DEM Partili Çiftyürek: Taksim meydanının terör örgütleri ile ilişkilendirmesini kınıyoruz
DEM Parti Grubu'nun, 1 Mayıs İşçi Bayramı öncesinde TBMM Genel Kurulu'nda vermiş olduğu 'Emekçilerin yaşadığı sorunların araştırılması' başlıklı grup önerisi reddedildi.
Önergenin gerekçesini açıklayan DEM Parti Van Milletvekili Sinan Çiftyürek şunları söyledi:
"Taksim meydanının herkese açık olması ama işçi sınıfının bayramı olarak kendi taleplerini orada dile getirmesine kapalı olmasını anlamış değiliz. İçişleri Bakanı'nın dünkü açıklamasını da hiç ama hiç anlamış değiliz. 'Terör örgütleri herkesi Taksim'e çağırıyor' diyerek meydanı terör örgütleri ile ilişkilendirmesini kınıyoruz. İçişleri Bakanı eğer Taksim'de terör örgütü arıyorsa önce 1977'de 38 işçiyi katleden, kana bulayan teröristleri bulmalıdır. O zaman biz kendisini alkışlayacağız.

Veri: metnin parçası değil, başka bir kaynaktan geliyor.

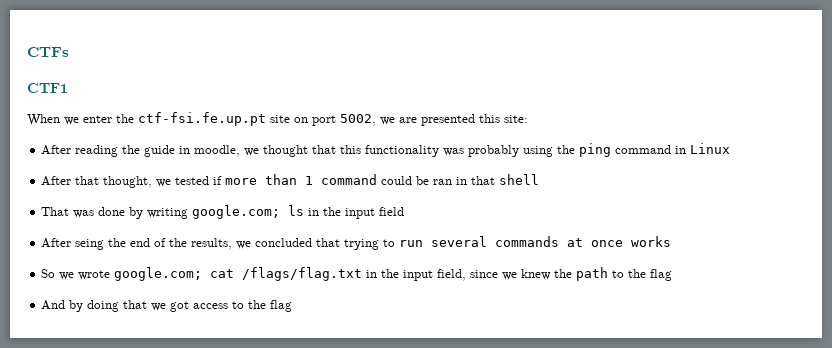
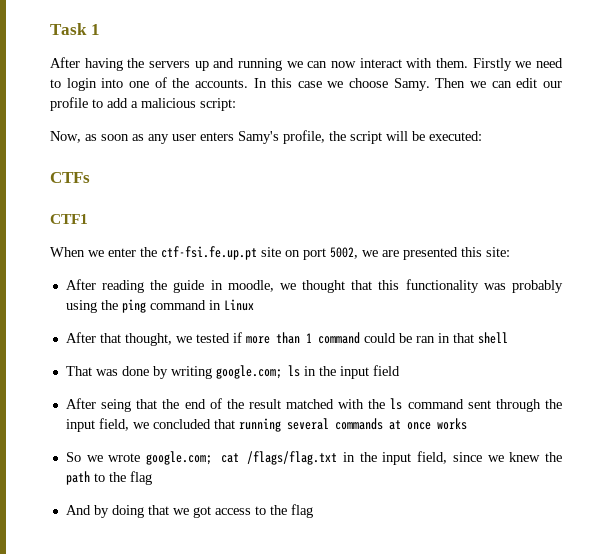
+ Task 1
+ After having the servers up and running we can now interact with them. Firstly we need to login into one of the accounts. In this case we choose Samy. Then we can edit our profile to add a malicious script:
+ Now, as soon as any user enters Samy's profile, the script will be executed:
- After seing the end of the results, we concluded that trying to run several commands at once works
+ After seing that the end of the result matched with the ls command sent through the input field, we concluded that running several commands at once works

"Asgari ücret artık sefalet ücreti bile denilemeyecek düzeye geriledi"
22 yıllık AKP iktidarında sistemli olarak işsizler ordusu büyüdü. İşveren diyor ki işçiye; 'Bu koşullarda çalışmazsan senin yerine çalışacak olan zaten var' diyor. Diğer önemli bir sorun asgari ücret meselesi artık sefalet ücreti bile denilemeyecek düzeye geriledi. Asgari ücretliler açlık sınırına doğru ilerliyor ve maalesef iktidar yetkilileri asgari ücretin önümüzdeki yıl sonuna kadar arttırılmayacağı yönünde beyanda bulunuyorlar. Bu ne demektir; milyonlarca işçiyi açlık sınırının altında ölüme terk etmek demektir. İşçilerin milli gelirden aldığı pay 22 yıllık AKP iktidarında düzenli olarak geriledi. Bugün toplam milli gelir içerisinde işçinin payı 26'ya geriledi. Sermayenin payı ise 52'den 54'e çıkartıldı. Kimden yana iktidar? 2024 yılının ilk 4 ayında maalesef 425 işçi, kazalarda değil işçi cinayetlerinde hayatını kaybetti. Terör mü arıyorsunuz; buyurun size sosyal terör."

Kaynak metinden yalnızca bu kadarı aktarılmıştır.